== Stored items ==
§ §

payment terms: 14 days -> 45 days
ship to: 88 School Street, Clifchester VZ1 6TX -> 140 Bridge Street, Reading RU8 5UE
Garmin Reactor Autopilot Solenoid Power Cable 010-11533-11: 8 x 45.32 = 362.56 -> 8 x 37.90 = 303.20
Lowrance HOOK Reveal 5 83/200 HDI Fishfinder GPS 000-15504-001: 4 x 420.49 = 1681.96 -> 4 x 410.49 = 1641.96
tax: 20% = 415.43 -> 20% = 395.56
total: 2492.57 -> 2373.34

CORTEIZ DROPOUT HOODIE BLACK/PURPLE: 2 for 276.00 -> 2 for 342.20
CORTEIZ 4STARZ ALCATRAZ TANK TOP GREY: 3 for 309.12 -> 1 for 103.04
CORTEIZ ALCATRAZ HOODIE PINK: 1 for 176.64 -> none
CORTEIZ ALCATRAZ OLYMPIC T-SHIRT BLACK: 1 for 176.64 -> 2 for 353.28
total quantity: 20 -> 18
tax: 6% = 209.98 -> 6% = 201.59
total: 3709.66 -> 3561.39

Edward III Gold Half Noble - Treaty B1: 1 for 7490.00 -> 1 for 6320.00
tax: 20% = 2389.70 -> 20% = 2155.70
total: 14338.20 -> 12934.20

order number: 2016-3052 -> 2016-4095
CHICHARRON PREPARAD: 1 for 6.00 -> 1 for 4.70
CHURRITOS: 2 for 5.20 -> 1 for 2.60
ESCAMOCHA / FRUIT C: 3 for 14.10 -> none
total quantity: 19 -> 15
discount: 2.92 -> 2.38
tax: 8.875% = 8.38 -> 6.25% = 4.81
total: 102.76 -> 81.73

§ §

== Goal of the exercise ==
The response should consist of all the entries, set down exactly.

== Written reply ==
payment terms: 14 days -> 45 days
ship to: 88 School Street, Clifchester VZ1 6TX -> 140 Bridge Street, Reading RU8 5UE
Garmin Reactor Autopilot Solenoid Power Cable 010-11533-11: 8 x 45.32 = 362.56 -> 8 x 37.90 = 303.20
Lowrance HOOK Reveal 5 83/200 HDI Fishfinder GPS 000-15504-001: 4 x 420.49 = 1681.96 -> 4 x 410.49 = 1641.96
tax: 20% = 415.43 -> 20% = 395.56
total: 2492.57 -> 2373.34

CORTEIZ DROPOUT HOODIE BLACK/PURPLE: 2 for 276.00 -> 2 for 342.20
CORTEIZ 4STARZ ALCATRAZ TANK TOP GREY: 3 for 309.12 -> 1 for 103.04
CORTEIZ ALCATRAZ HOODIE PINK: 1 for 176.64 -> none
CORTEIZ ALCATRAZ OLYMPIC T-SHIRT BLACK: 1 for 176.64 -> 2 for 353.28
total quantity: 20 -> 18
tax: 6% = 209.98 -> 6% = 201.59
total: 3709.66 -> 3561.39

Edward III Gold Half Noble - Treaty B1: 1 for 7490.00 -> 1 for 6320.00
tax: 20% = 2389.70 -> 20% = 2155.70
total: 14338.20 -> 12934.20

order number: 2016-3052 -> 2016-4095
CHICHARRON PREPARAD: 1 for 6.00 -> 1 for 4.70
CHURRITOS: 2 for 5.20 -> 1 for 2.60
ESCAMOCHA / FRUIT C: 3 for 14.10 -> none
total quantity: 19 -> 15
discount: 2.92 -> 2.38
tax: 8.875% = 8.38 -> 6.25% = 4.81
total: 102.76 -> 81.73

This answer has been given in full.